> [Prompt]:
Every record, from the first to the last, is to be printed again exactly.

=== Section Start ===

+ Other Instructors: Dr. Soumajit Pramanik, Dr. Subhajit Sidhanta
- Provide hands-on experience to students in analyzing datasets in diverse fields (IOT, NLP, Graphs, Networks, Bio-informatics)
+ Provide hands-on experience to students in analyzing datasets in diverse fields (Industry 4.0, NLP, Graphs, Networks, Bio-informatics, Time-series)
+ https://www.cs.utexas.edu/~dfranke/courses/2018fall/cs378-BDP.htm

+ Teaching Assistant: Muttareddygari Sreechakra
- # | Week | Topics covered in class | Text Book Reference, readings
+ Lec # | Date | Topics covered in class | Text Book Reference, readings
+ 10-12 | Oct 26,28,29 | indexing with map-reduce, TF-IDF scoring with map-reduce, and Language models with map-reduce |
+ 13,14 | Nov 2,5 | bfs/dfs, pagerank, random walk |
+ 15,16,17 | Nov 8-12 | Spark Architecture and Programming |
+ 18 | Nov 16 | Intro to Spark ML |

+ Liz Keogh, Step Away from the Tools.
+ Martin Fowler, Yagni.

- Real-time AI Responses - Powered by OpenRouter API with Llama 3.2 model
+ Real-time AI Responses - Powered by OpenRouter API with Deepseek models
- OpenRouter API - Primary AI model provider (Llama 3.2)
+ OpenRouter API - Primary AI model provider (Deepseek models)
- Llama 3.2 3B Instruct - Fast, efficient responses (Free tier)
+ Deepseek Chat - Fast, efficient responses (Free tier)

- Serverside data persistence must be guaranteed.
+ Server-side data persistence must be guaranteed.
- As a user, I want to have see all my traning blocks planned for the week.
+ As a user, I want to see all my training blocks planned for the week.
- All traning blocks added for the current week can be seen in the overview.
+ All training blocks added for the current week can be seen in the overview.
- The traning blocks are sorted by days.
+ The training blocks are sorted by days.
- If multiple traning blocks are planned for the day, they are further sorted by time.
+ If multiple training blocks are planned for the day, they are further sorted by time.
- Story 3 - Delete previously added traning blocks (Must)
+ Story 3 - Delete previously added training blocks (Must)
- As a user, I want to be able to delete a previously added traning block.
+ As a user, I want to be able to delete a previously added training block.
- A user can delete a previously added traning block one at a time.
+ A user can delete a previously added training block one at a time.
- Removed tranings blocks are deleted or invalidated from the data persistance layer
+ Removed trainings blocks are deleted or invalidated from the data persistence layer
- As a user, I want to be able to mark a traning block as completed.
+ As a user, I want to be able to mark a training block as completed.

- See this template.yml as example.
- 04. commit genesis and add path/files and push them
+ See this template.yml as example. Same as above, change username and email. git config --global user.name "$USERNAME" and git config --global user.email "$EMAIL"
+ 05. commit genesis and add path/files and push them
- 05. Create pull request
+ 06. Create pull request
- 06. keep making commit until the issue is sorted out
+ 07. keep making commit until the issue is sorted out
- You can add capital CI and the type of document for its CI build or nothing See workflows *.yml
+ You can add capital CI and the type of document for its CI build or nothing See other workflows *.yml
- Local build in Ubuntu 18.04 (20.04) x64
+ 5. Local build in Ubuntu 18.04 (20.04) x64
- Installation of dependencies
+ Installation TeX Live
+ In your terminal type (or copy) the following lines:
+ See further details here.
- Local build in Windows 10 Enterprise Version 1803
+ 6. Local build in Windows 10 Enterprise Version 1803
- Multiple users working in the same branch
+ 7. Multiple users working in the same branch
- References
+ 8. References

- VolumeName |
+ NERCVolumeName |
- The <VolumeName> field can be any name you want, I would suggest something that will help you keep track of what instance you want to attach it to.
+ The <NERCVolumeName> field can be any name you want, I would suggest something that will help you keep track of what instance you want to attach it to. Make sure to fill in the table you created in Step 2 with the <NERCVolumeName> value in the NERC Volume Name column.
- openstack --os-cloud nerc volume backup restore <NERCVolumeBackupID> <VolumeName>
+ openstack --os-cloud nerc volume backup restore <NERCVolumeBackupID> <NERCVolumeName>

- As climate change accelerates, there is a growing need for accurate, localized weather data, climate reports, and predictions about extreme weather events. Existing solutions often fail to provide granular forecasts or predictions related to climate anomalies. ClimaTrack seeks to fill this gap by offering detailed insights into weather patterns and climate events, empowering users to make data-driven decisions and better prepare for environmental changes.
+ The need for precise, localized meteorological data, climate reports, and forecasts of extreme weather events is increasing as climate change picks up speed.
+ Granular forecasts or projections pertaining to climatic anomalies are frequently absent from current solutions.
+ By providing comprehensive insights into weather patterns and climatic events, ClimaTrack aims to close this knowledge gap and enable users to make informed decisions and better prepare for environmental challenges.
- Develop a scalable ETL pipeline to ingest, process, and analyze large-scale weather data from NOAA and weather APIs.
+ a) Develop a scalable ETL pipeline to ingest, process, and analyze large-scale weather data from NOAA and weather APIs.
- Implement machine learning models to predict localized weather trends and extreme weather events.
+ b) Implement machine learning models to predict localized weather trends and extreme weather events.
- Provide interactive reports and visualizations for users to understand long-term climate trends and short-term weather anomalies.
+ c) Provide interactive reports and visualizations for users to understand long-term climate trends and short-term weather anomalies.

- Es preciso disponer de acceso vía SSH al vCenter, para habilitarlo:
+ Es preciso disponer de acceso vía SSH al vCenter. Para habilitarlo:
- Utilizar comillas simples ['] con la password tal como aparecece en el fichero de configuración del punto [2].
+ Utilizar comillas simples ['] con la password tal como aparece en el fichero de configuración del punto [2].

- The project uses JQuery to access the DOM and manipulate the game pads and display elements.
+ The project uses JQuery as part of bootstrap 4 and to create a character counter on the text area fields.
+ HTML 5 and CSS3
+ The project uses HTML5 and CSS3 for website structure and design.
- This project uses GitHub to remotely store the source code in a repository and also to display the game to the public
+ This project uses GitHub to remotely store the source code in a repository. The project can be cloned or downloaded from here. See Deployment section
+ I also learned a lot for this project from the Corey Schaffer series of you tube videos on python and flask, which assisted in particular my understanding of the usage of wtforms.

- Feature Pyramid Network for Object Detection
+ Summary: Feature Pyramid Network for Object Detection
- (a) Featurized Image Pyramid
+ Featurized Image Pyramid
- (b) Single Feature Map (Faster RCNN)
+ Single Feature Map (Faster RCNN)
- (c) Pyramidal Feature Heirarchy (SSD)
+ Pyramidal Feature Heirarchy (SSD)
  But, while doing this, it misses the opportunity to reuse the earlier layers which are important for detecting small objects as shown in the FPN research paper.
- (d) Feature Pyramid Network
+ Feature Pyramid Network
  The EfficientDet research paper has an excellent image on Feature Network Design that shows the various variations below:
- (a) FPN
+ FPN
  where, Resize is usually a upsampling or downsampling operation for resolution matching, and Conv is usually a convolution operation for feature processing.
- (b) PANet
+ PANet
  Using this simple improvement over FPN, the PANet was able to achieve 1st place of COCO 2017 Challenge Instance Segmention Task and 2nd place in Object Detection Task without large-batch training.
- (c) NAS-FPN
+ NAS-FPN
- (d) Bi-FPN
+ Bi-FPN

=== Section End ===

> [Written answer]:
+ Other Instructors: Dr. Soumajit Pramanik, Dr. Subhajit Sidhanta
- Provide hands-on experience to students in analyzing datasets in diverse fields (IOT, NLP, Graphs, Networks, Bio-informatics)
+ Provide hands-on experience to students in analyzing datasets in diverse fields (Industry 4.0, NLP, Graphs, Networks, Bio-informatics, Time-series)
+ https://www.cs.utexas.edu/~dfranke/courses/2018fall/cs378-BDP.htm

+ Teaching Assistant: Muttareddygari Sreechakra
- # | Week | Topics covered in class | Text Book Reference, readings
+ Lec # | Date | Topics covered in class | Text Book Reference, readings
+ 10-12 | Oct 26,28,29 | indexing with map-reduce, TF-IDF scoring with map-reduce, and Language models with map-reduce |
+ 13,14 | Nov 2,5 | bfs/dfs, pagerank, random walk |
+ 15,16,17 | Nov 8-12 | Spark Architecture and Programming |
+ 18 | Nov 16 | Intro to Spark ML |

+ Liz Keogh, Step Away from the Tools.
+ Martin Fowler, Yagni.

- Real-time AI Responses - Powered by OpenRouter API with Llama 3.2 model
+ Real-time AI Responses - Powered by OpenRouter API with Deepseek models
- OpenRouter API - Primary AI model provider (Llama 3.2)
+ OpenRouter API - Primary AI model provider (Deepseek models)
- Llama 3.2 3B Instruct - Fast, efficient responses (Free tier)
+ Deepseek Chat - Fast, efficient responses (Free tier)

- Serverside data persistence must be guaranteed.
+ Server-side data persistence must be guaranteed.
- As a user, I want to have see all my traning blocks planned for the week.
+ As a user, I want to see all my training blocks planned for the week.
- All traning blocks added for the current week can be seen in the overview.
+ All training blocks added for the current week can be seen in the overview.
- The traning blocks are sorted by days.
+ The training blocks are sorted by days.
- If multiple traning blocks are planned for the day, they are further sorted by time.
+ If multiple training blocks are planned for the day, they are further sorted by time.
- Story 3 - Delete previously added traning blocks (Must)
+ Story 3 - Delete previously added training blocks (Must)
- As a user, I want to be able to delete a previously added traning block.
+ As a user, I want to be able to delete a previously added training block.
- A user can delete a previously added traning block one at a time.
+ A user can delete a previously added training block one at a time.
- Removed tranings blocks are deleted or invalidated from the data persistance layer
+ Removed trainings blocks are deleted or invalidated from the data persistence layer
- As a user, I want to be able to mark a traning block as completed.
+ As a user, I want to be able to mark a training block as completed.

- See this template.yml as example.
- 04. commit genesis and add path/files and push them
+ See this template.yml as example. Same as above, change username and email. git config --global user.name "$USERNAME" and git config --global user.email "$EMAIL"
+ 05. commit genesis and add path/files and push them
- 05. Create pull request
+ 06. Create pull request
- 06. keep making commit until the issue is sorted out
+ 07. keep making commit until the issue is sorted out
- You can add capital CI and the type of document for its CI build or nothing See workflows *.yml
+ You can add capital CI and the type of document for its CI build or nothing See other workflows *.yml
- Local build in Ubuntu 18.04 (20.04) x64
+ 5. Local build in Ubuntu 18.04 (20.04) x64
- Installation of dependencies
+ Installation TeX Live
+ In your terminal type (or copy) the following lines:
+ See further details here.
- Local build in Windows 10 Enterprise Version 1803
+ 6. Local build in Windows 10 Enterprise Version 1803
- Multiple users working in the same branch
+ 7. Multiple users working in the same branch
- References
+ 8. References

- VolumeName |
+ NERCVolumeName |
- The <VolumeName> field can be any name you want, I would suggest something that will help you keep track of what instance you want to attach it to.
+ The <NERCVolumeName> field can be any name you want, I would suggest something that will help you keep track of what instance you want to attach it to. Make sure to fill in the table you created in Step 2 with the <NERCVolumeName> value in the NERC Volume Name column.
- openstack --os-cloud nerc volume backup restore <NERCVolumeBackupID> <VolumeName>
+ openstack --os-cloud nerc volume backup restore <NERCVolumeBackupID> <NERCVolumeName>

- As climate change accelerates, there is a growing need for accurate, localized weather data, climate reports, and predictions about extreme weather events. Existing solutions often fail to provide granular forecasts or predictions related to climate anomalies. ClimaTrack seeks to fill this gap by offering detailed insights into weather patterns and climate events, empowering users to make data-driven decisions and better prepare for environmental changes.
+ The need for precise, localized meteorological data, climate reports, and forecasts of extreme weather events is increasing as climate change picks up speed.
+ Granular forecasts or projections pertaining to climatic anomalies are frequently absent from current solutions.
+ By providing comprehensive insights into weather patterns and climatic events, ClimaTrack aims to close this knowledge gap and enable users to make informed decisions and better prepare for environmental challenges.
- Develop a scalable ETL pipeline to ingest, process, and analyze large-scale weather data from NOAA and weather APIs.
+ a) Develop a scalable ETL pipeline to ingest, process, and analyze large-scale weather data from NOAA and weather APIs.
- Implement machine learning models to predict localized weather trends and extreme weather events.
+ b) Implement machine learning models to predict localized weather trends and extreme weather events.
- Provide interactive reports and visualizations for users to understand long-term climate trends and short-term weather anomalies.
+ c) Provide interactive reports and visualizations for users to understand long-term climate trends and short-term weather anomalies.

- Es preciso disponer de acceso vía SSH al vCenter, para habilitarlo:
+ Es preciso disponer de acceso vía SSH al vCenter. Para habilitarlo:
- Utilizar comillas simples ['] con la password tal como aparecece en el fichero de configuración del punto [2].
+ Utilizar comillas simples ['] con la password tal como aparece en el fichero de configuración del punto [2].

- The project uses JQuery to access the DOM and manipulate the game pads and display elements.
+ The project uses JQuery as part of bootstrap 4 and to create a character counter on the text area fields.
+ HTML 5 and CSS3
+ The project uses HTML5 and CSS3 for website structure and design.
- This project uses GitHub to remotely store the source code in a repository and also to display the game to the public
+ This project uses GitHub to remotely store the source code in a repository. The project can be cloned or downloaded from here. See Deployment section
+ I also learned a lot for this project from the Corey Schaffer series of you tube videos on python and flask, which assisted in particular my understanding of the usage of wtforms.

- Feature Pyramid Network for Object Detection
+ Summary: Feature Pyramid Network for Object Detection
- (a) Featurized Image Pyramid
+ Featurized Image Pyramid
- (b) Single Feature Map (Faster RCNN)
+ Single Feature Map (Faster RCNN)
- (c) Pyramidal Feature Heirarchy (SSD)
+ Pyramidal Feature Heirarchy (SSD)
  But, while doing this, it misses the opportunity to reuse the earlier layers which are important for detecting small objects as shown in the FPN research paper.
- (d) Feature Pyramid Network
+ Feature Pyramid Network
  The EfficientDet research paper has an excellent image on Feature Network Design that shows the various variations below:
- (a) FPN
+ FPN
  where, Resize is usually a upsampling or downsampling operation for resolution matching, and Conv is usually a convolution operation for feature processing.
- (b) PANet
+ PANet
  Using this simple improvement over FPN, the PANet was able to achieve 1st place of COCO 2017 Challenge Instance Segmention Task and 2nd place in Object Detection Task without large-batch training.
- (c) NAS-FPN
+ NAS-FPN
- (d) Bi-FPN
+ Bi-FPN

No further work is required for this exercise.